### The problem
Go through the entries, filter for the word "templates", and copy every line that has it.

(Image comparison data)
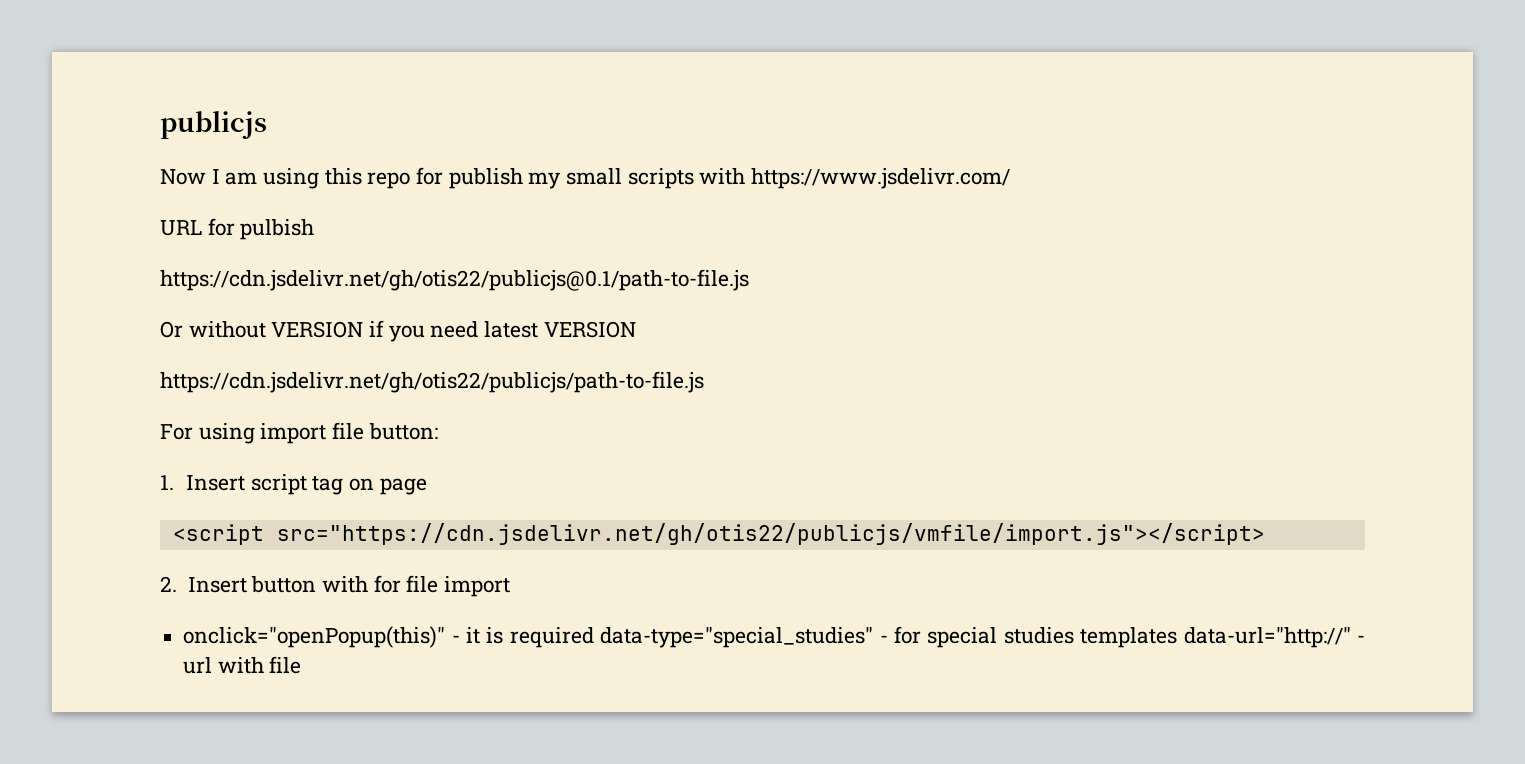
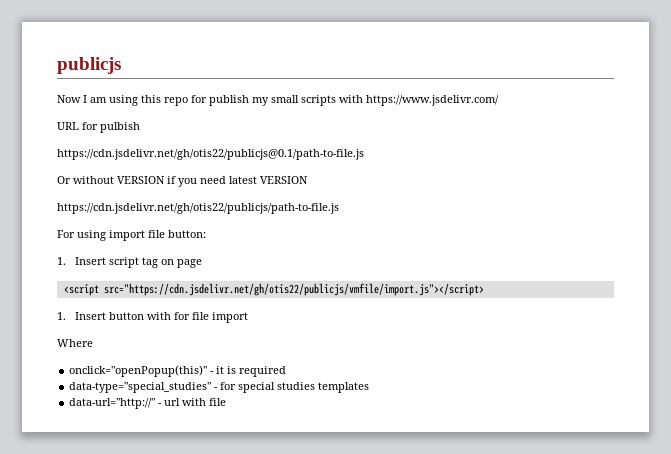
[160,576,177,592] 2. -> [57,312,66,320] 1.
(510, 586) none -> [57,339,93,347] // Where
(594, 637) none -> (287, 371) //
(1178, 637) none -> (370, 387) //

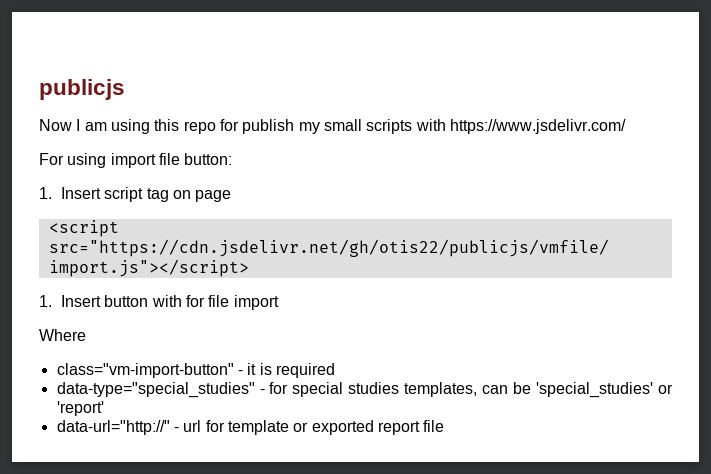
[57,122,140,133] [57,149,364,160] [57,176,308,187] [57,203,339,214] // URL for pulbish // https://cdn.jsdelivr.net/gh/otis22/publicjs@0.1/path-to-file.js // Or without VERSION if you need latest VERSION // https://cdn.jsdelivr.net/gh/otis22/publicjs/path-to-file.js -> (626, 126) none
[69,365,208,377] onclick="openPopup(this)" -> [56,363,234,378] class="vm-import-button"
[318,382,370,393] [69,398,207,409] templates // data-url="http://" - url with -> [404,382,673,398] [56,401,104,416] [56,420,420,435] templates, can be 'special_studies' or 'report' // data-url="http://" - url for template or exported report

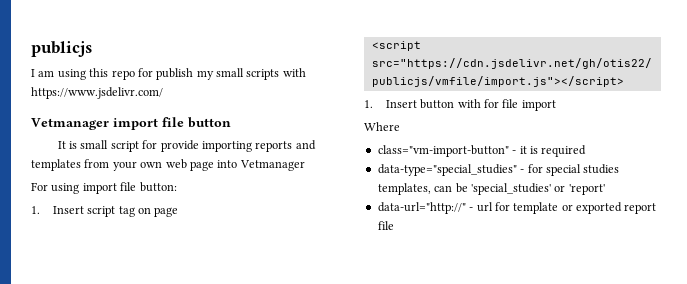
[39,119,72,131] Now -> (92, 49) none
(626, 126) none -> [31,117,231,130] [57,140,316,152] [31,159,305,171] // Vetmanager import file button // It is small script for provide importing reports and templates from your own web page into Vetmanager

### Response to the exercise
[318,382,370,393] [69,398,207,409] templates // data-url="http://" - url with -> [404,382,673,398] [56,401,104,416] [56,420,420,435] templates, can be 'special_studies' or 'report' // data-url="http://" - url for template or exported report
(626, 126) none -> [31,117,231,130] [57,140,316,152] [31,159,305,171] // Vetmanager import file button // It is small script for provide importing reports and templates from your own web page into Vetmanager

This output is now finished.